## Task objective
Transcribe the following entries letter for letter, without the pictures.

## Records for the task
------------------------------------------------

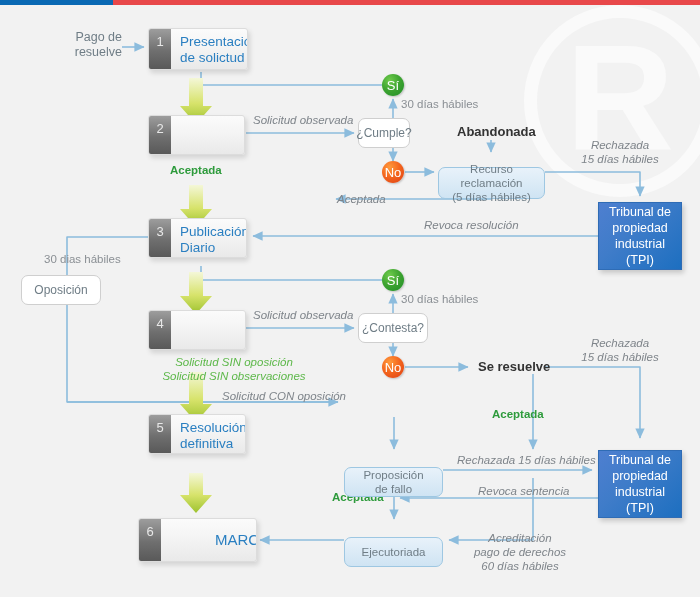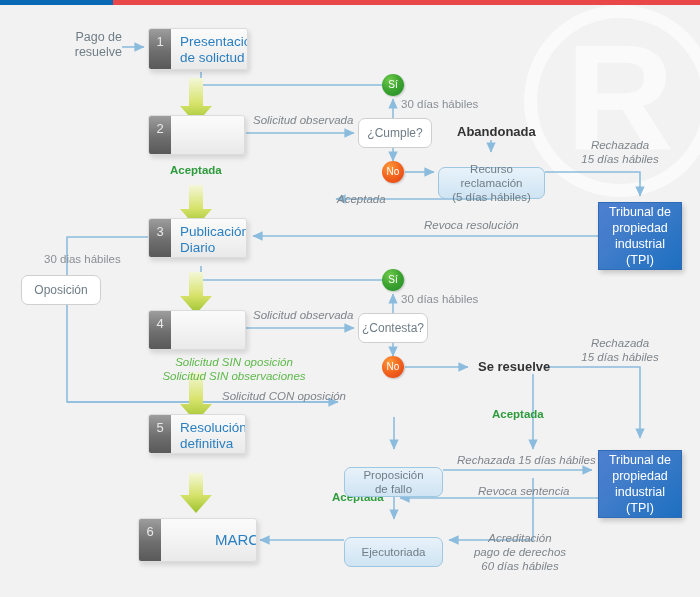--- a/index.html
+++ b/index.html
@@ -94,21 +94,21 @@
     box-shadow:2px 3px 5px rgba(0,0,0,.18);
     color:#ffffff;font-size:12.5px;line-height:16px;
     display:flex;align-items:center;justify-content:center;text-align:center;
     white-space:pre-line;box-sizing:border-box;
   }
 
   
   .badge{
     position:absolute;z-index:4;width:22px;height:22px;border-radius:50%;
     display:flex;align-items:center;justify-content:center;
-    color:#fff;font-size:10px;line-height:1;
+    color:#fff;font-size:13px;line-height:1;
     box-shadow:1px 1px 2px rgba(0,0,0,.2);
   }
   .badge.si{background:radial-gradient(circle at 35% 28%,#6fcb4c 0%,#3fa531 45%,#1f8c28 100%);}
   .badge.no{background:radial-gradient(circle at 35% 28%,#ff9a3c 0%,#f4671e 45%,#dd3d12 100%);}
 
   
   .t{position:absolute;z-index:2;white-space:pre-line;text-align:center;}
   .t.gray{color:#8a8f94;font-size:11.5px;line-height:14px;}
   .t.gray-i{color:#7e848a;font-size:11.5px;line-height:14px;font-style:italic;}
   .t.dark-b{color:#333333;font-size:13px;font-weight:bold;}
@@ -238,21 +238,21 @@
   </div>
 
   <div class="step marca" style="left:138px;top:518px;width:117px;height:42px;">
     <div class="num">6</div>
     <div class="lbl">
       <span>MARCA</span>
       <span class="rmark">R</span>
     </div>
   </div>
 
-  <div class="dbox" style="left:358px;top:118px;width:74px;height:30px;">¿Cumple?</div>
+  <div class="dbox" style="left:358px;top:118px;width:52px;height:30px;">¿Cumple?</div>
   <div class="dbox" style="left:358px;top:313px;width:70px;height:30px;">¿Contesta?</div>
   <div class="dbox" style="left:21px;top:275px;width:80px;height:30px;">Oposición</div>
 
   <div class="badge si" style="left:382px;top:74px;">Sí</div>
   <div class="badge no" style="left:382px;top:161px;">No</div>
   <div class="badge si" style="left:382px;top:269px;">Sí</div>
   <div class="badge no" style="left:382px;top:356px;">No</div>
 
   <div class="pbox" style="left:438px;top:155px;width:107px;height:32px;">Recurso reclamación
 (5 días hábiles)</div>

------------------------------------------------

## Answer to the problem
--- a/index.html
+++ b/index.html
@@ -94,21 +94,21 @@
     box-shadow:2px 3px 5px rgba(0,0,0,.18);
     color:#ffffff;font-size:12.5px;line-height:16px;
     display:flex;align-items:center;justify-content:center;text-align:center;
     white-space:pre-line;box-sizing:border-box;
   }
 
   
   .badge{
     position:absolute;z-index:4;width:22px;height:22px;border-radius:50%;
     display:flex;align-items:center;justify-content:center;
-    color:#fff;font-size:10px;line-height:1;
+    color:#fff;font-size:13px;line-height:1;
     box-shadow:1px 1px 2px rgba(0,0,0,.2);
   }
   .badge.si{background:radial-gradient(circle at 35% 28%,#6fcb4c 0%,#3fa531 45%,#1f8c28 100%);}
   .badge.no{background:radial-gradient(circle at 35% 28%,#ff9a3c 0%,#f4671e 45%,#dd3d12 100%);}
 
   
   .t{position:absolute;z-index:2;white-space:pre-line;text-align:center;}
   .t.gray{color:#8a8f94;font-size:11.5px;line-height:14px;}
   .t.gray-i{color:#7e848a;font-size:11.5px;line-height:14px;font-style:italic;}
   .t.dark-b{color:#333333;font-size:13px;font-weight:bold;}
@@ -238,21 +238,21 @@
   </div>
 
   <div class="step marca" style="left:138px;top:518px;width:117px;height:42px;">
     <div class="num">6</div>
     <div class="lbl">
       <span>MARCA</span>
       <span class="rmark">R</span>
     </div>
   </div>
 
-  <div class="dbox" style="left:358px;top:118px;width:74px;height:30px;">¿Cumple?</div>
+  <div class="dbox" style="left:358px;top:118px;width:52px;height:30px;">¿Cumple?</div>
   <div class="dbox" style="left:358px;top:313px;width:70px;height:30px;">¿Contesta?</div>
   <div class="dbox" style="left:21px;top:275px;width:80px;height:30px;">Oposición</div>
 
   <div class="badge si" style="left:382px;top:74px;">Sí</div>
   <div class="badge no" style="left:382px;top:161px;">No</div>
   <div class="badge si" style="left:382px;top:269px;">Sí</div>
   <div class="badge no" style="left:382px;top:356px;">No</div>
 
   <div class="pbox" style="left:438px;top:155px;width:107px;height:32px;">Recurso reclamación
 (5 días hábiles)</div>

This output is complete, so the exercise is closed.